Rajaraman Srinivasan, Gribok Andrei V, Wesensten Nancy J, Balkin Thomas J, Reifman Jaques
Bioinformatics Cell, Telemedicine and Advanced Technology Research Center, U.S. Army Medical Research and Materiel Command, MCMR-ZB-T, 363 Miller Dr., Fort Detrick, MD 21702, USA.
J Appl Physiol (1985). 2008 Feb;104(2):459-68. doi: 10.1152/japplphysiol.00877.2007. Epub 2007 Dec 13.
We present a new method for developing individualized biomathematical models that predict performance impairment for individuals restricted to total sleep loss.

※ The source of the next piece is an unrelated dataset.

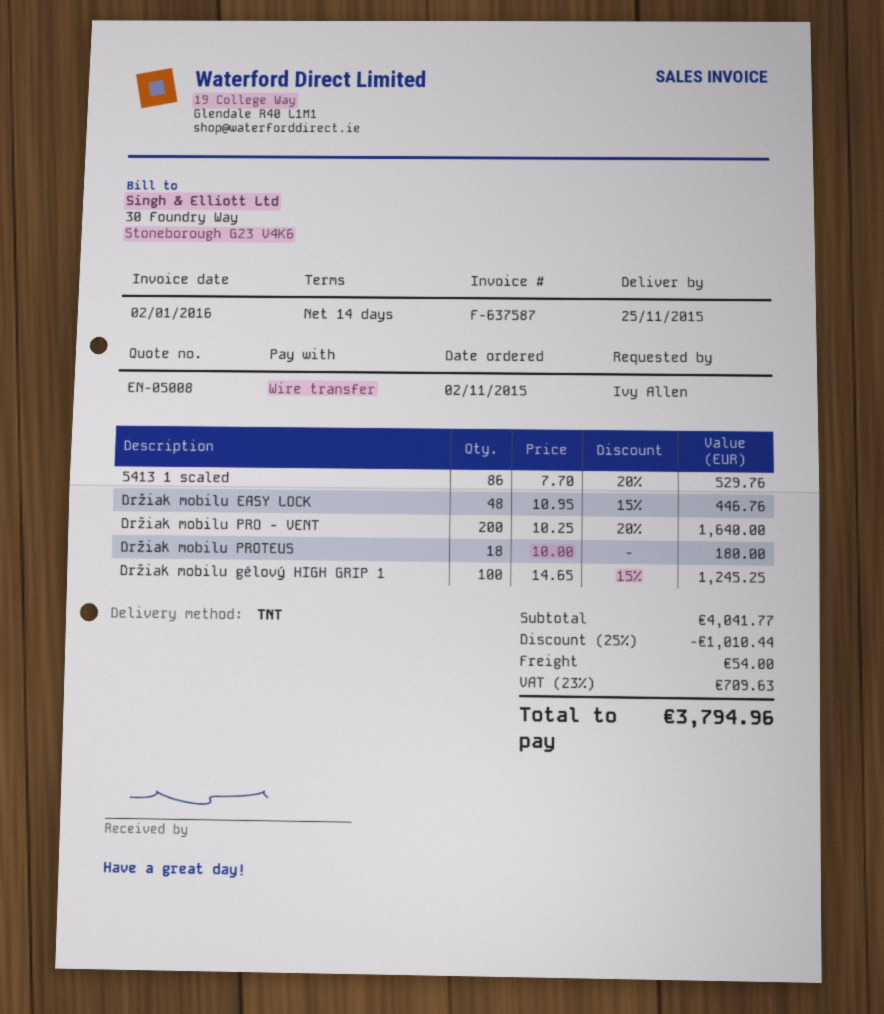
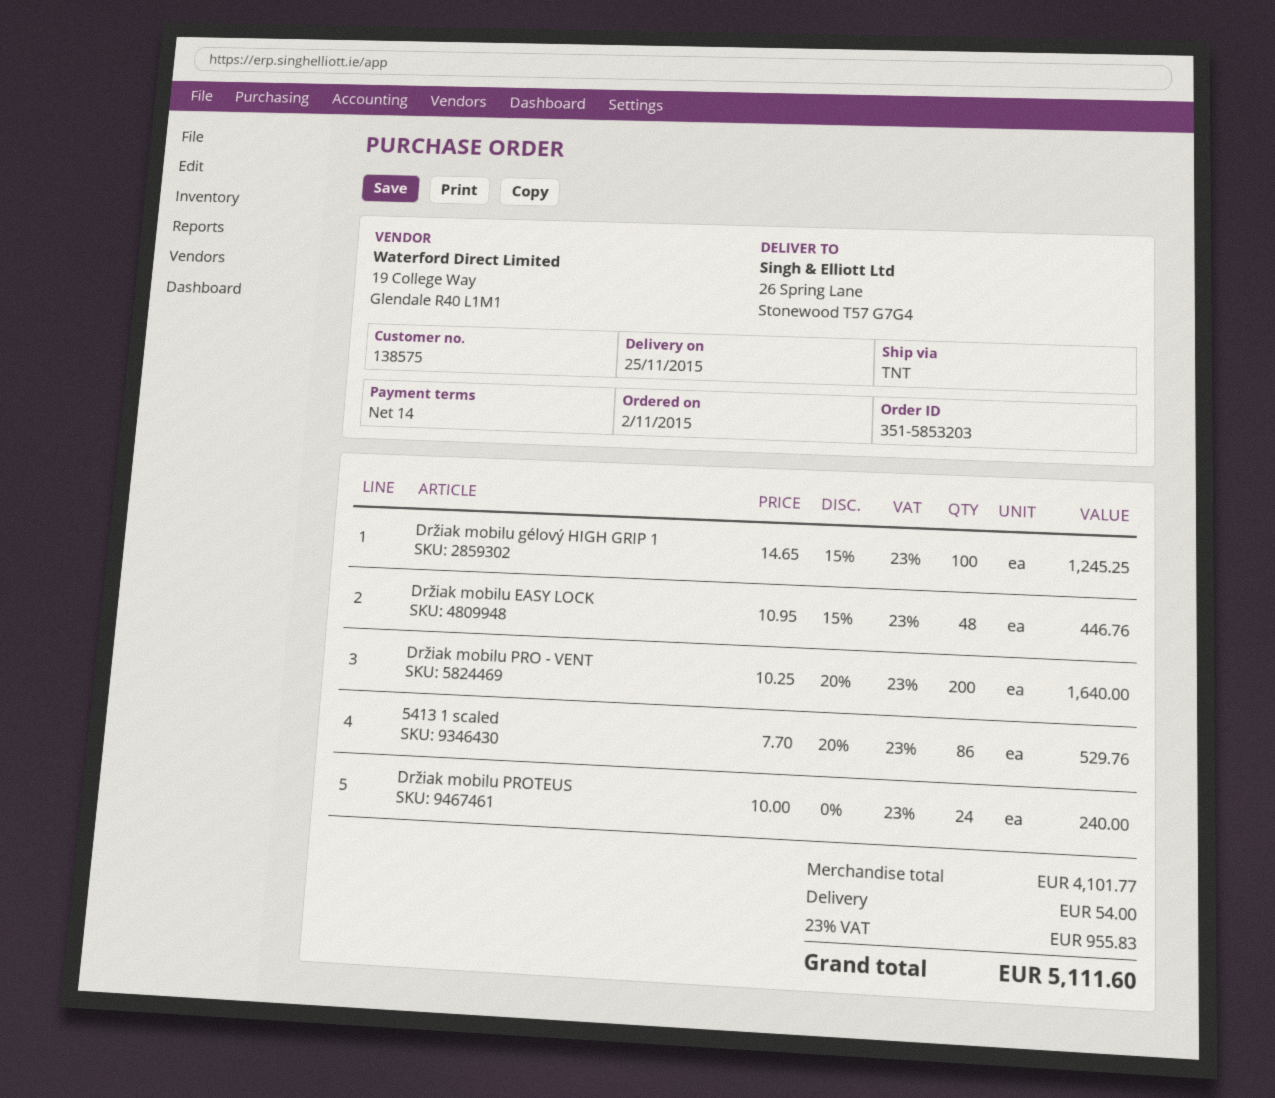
Držiak mobilu PROTEUS: 18 x 10.00 = 180.00 -> 24 x 10.00 = 240.00
subtotal: 4041.77 -> 4101.77
discount: 25% = 1010.44 -> none
tax: 23% = 709.63 -> 23% = 955.83
total: 3794.96 -> 5111.60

The underlying formulation is based on the two-process model of sleep regulation, which has been extensively used to develop group-average models. However, in the proposed method, the parameters of the two-process model are systematically adjusted to account for an individual's uncertain initial state and unknown trait characteristics, resulting in individual-specific performance prediction models. The method establishes the initial estimates of the model parameters using a set of past performance observations, after which the parameters are adjusted as each new observation becomes available. Moreover, by transforming the nonlinear optimization problem of finding the best estimates of the two-process model parameters into a set of linear optimization problems, the proposed method yields unique parameter estimates. Two distinct data sets are used to evaluate the proposed method. Results of simulated data (with superimposed noise) show that the model parameters asymptotically converge to their true values and the model prediction accuracy improves as the number of performance observations increases and the amount of noise in the data decreases. Results of a laboratory study (82 h of total sleep loss), for three sleep-loss phenotypes, suggest that individualized models are consistently more accurate than group-average models, yielding as much as a threefold reduction in prediction errors. In addition, we show that the two-process model of sleep regulation is capable of representing performance data only when the proposed individualized model is used.
我们提出了一种新方法,用于开发个性化生物数学模型,该模型可预测因完全睡眠剥夺而受限的个体的性能损害。其基本公式基于睡眠调节的双过程模型,该模型已被广泛用于开发群体平均模型。然而,在所提出的方法中,双过程模型的参数会被系统地调整,以考虑个体不确定的初始状态和未知的特质特征,从而得到个体特定的性能预测模型。该方法使用一组过去的性能观测值来建立模型参数的初始估计值,之后随着每个新观测值的获得对参数进行调整。此外,通过将寻找双过程模型参数最佳估计值的非线性优化问题转化为一组线性优化问题,所提出的方法产生了唯一的参数估计值。使用两个不同的数据集来评估所提出的方法。模拟数据(带有叠加噪声)的结果表明,随着性能观测次数的增加和数据中噪声量的减少,模型参数渐近收敛到其真实值,并且模型预测准确性提高。一项实验室研究(82小时完全睡眠剥夺)针对三种睡眠剥夺表型的结果表明,个性化模型始终比群体平均模型更准确,预测误差最多可降低三倍。此外,我们表明,只有在使用所提出的个性化模型时,睡眠调节的双过程模型才能表示性能数据。